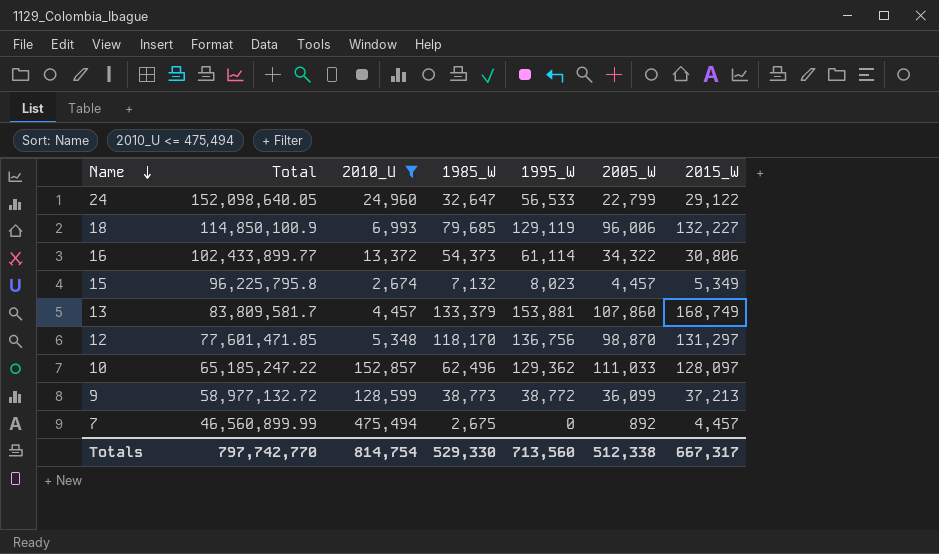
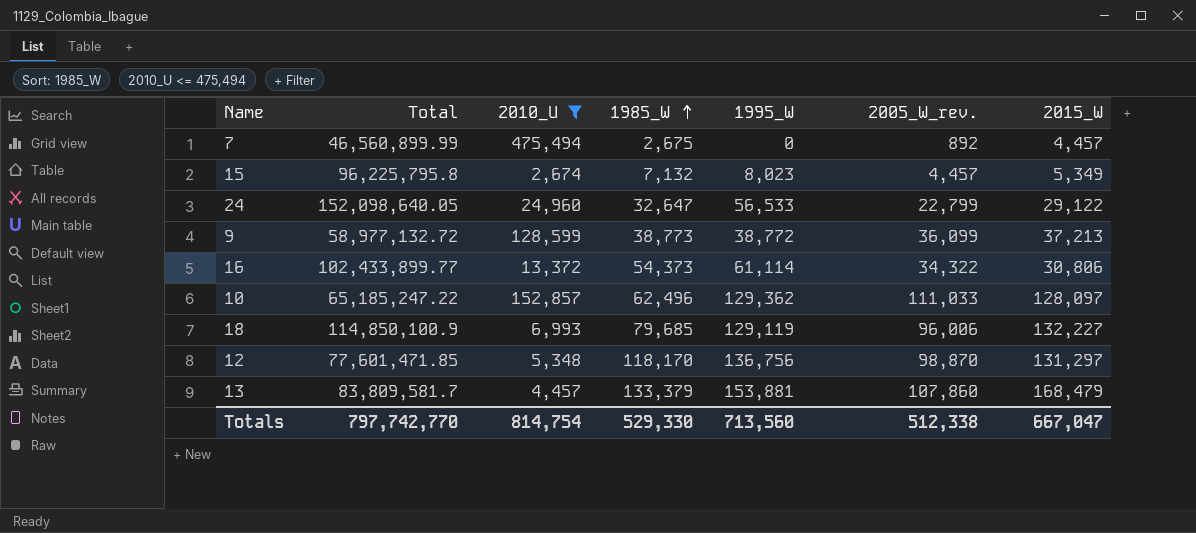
row order: Name descending -> 1985_W ascending
column name: 2005_W -> 2005_W_rev.
13 | 2015_W: 168,749 -> 168,479
Totals | 2015_W: 667,317 -> 667,047

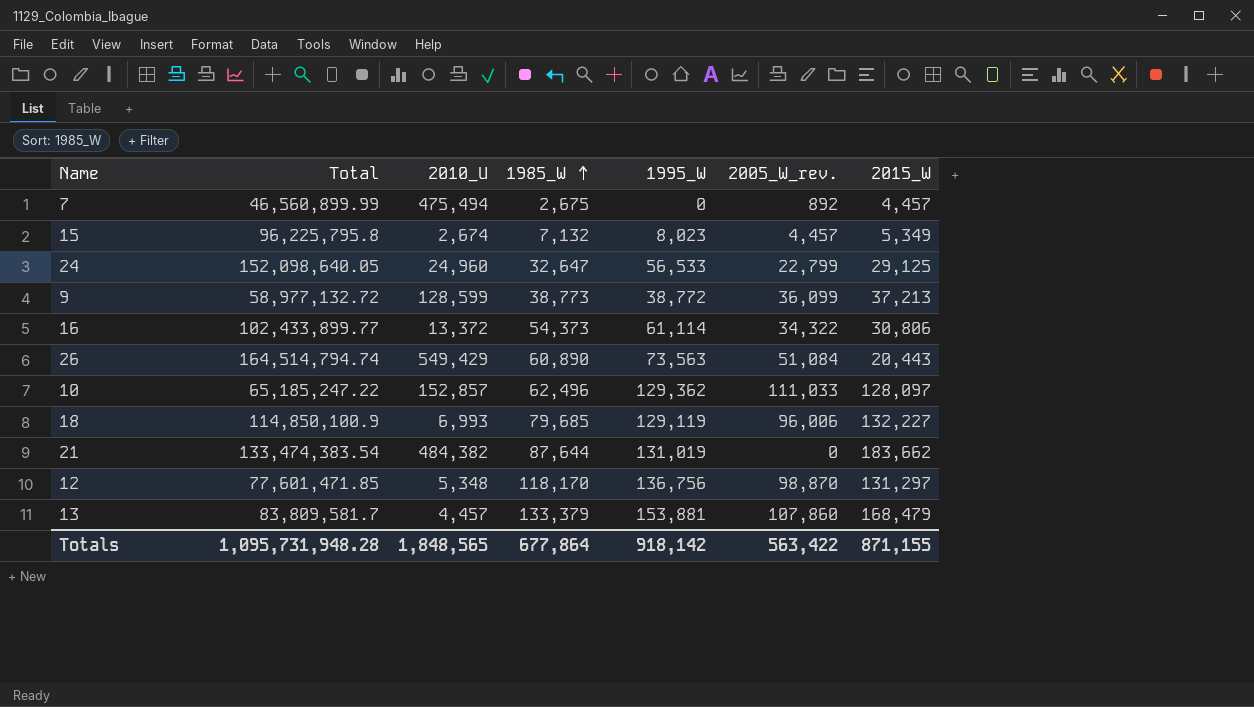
filter: 2010_U <= 475,494 -> none
24 | 2015_W: 29,122 -> 29,125
Totals | Total: 797,742,770 -> 1,095,731,948.28
Totals | 2010_U: 814,754 -> 1,848,565
Totals | 1985_W: 529,330 -> 677,864
Totals | 1995_W: 713,560 -> 918,142
Totals | 2005_W_rev.: 512,338 -> 563,422
Totals | 2015_W: 667,047 -> 871,155

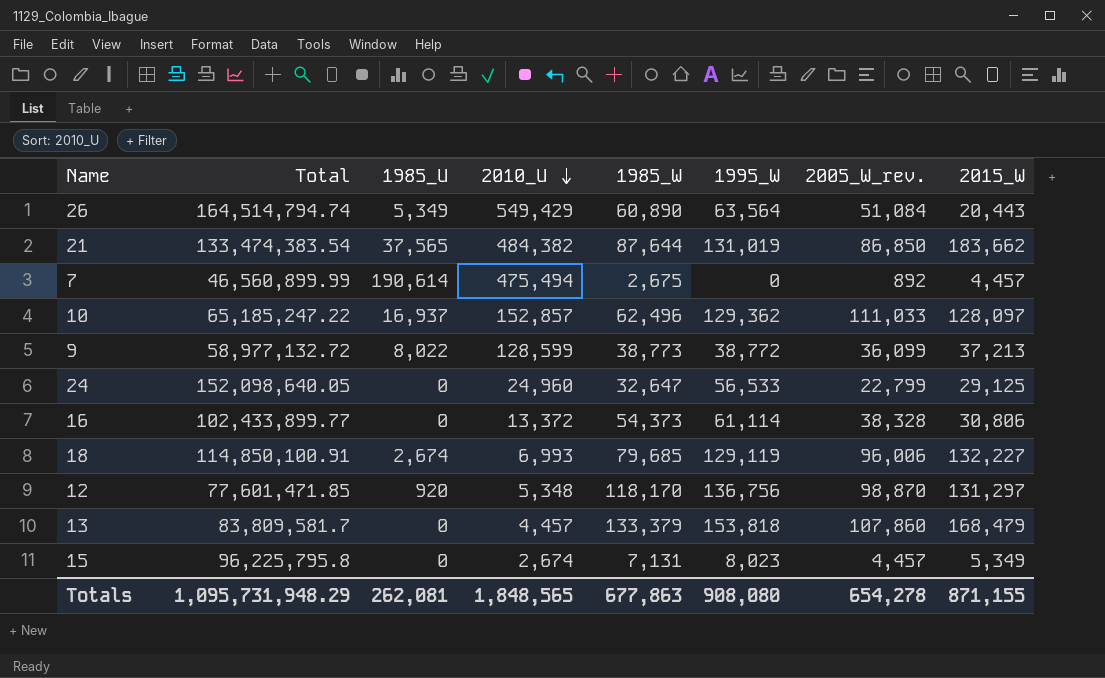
row order: 1985_W ascending -> 2010_U descending
column 1985_U | position: none -> 3
26 | 1995_W: 73,563 -> 63,564
21 | 2005_W_rev.: 0 -> 86,850
16 | 2005_W_rev.: 34,322 -> 38,328
18 | Total: 114,850,100.9 -> 114,850,100.91
13 | 1995_W: 153,881 -> 153,818
15 | 1985_W: 7,132 -> 7,131
Totals | Total: 1,095,731,948.28 -> 1,095,731,948.29
Totals | 1985_W: 677,864 -> 677,863
Totals | 1995_W: 918,142 -> 908,080
Totals | 2005_W_rev.: 563,422 -> 654,278

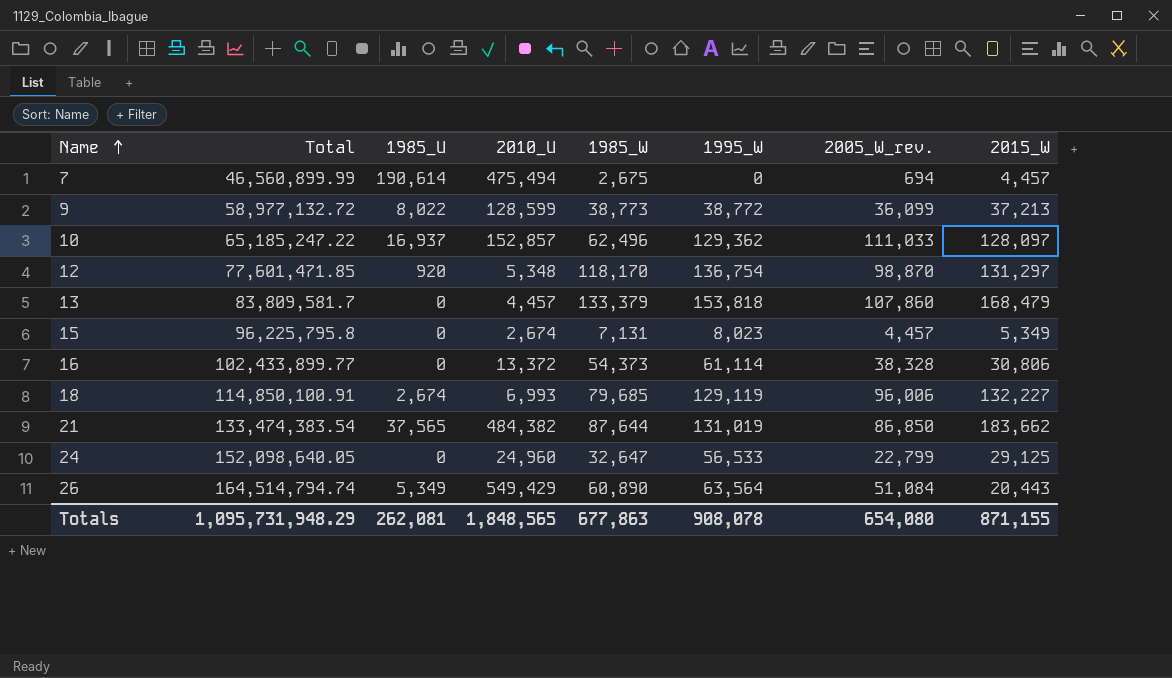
row order: 2010_U descending -> Name ascending
7 | 2005_W_rev.: 892 -> 694
12 | 1995_W: 136,756 -> 136,754
Totals | 1995_W: 908,080 -> 908,078
Totals | 2005_W_rev.: 654,278 -> 654,080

■ Directions ■
Read the listing. Copy each line that has the word "descending" in it.

■ Problem solution ■
row order: Name descending -> 1985_W ascending
row order: 1985_W ascending -> 2010_U descending
row order: 2010_U descending -> Name ascending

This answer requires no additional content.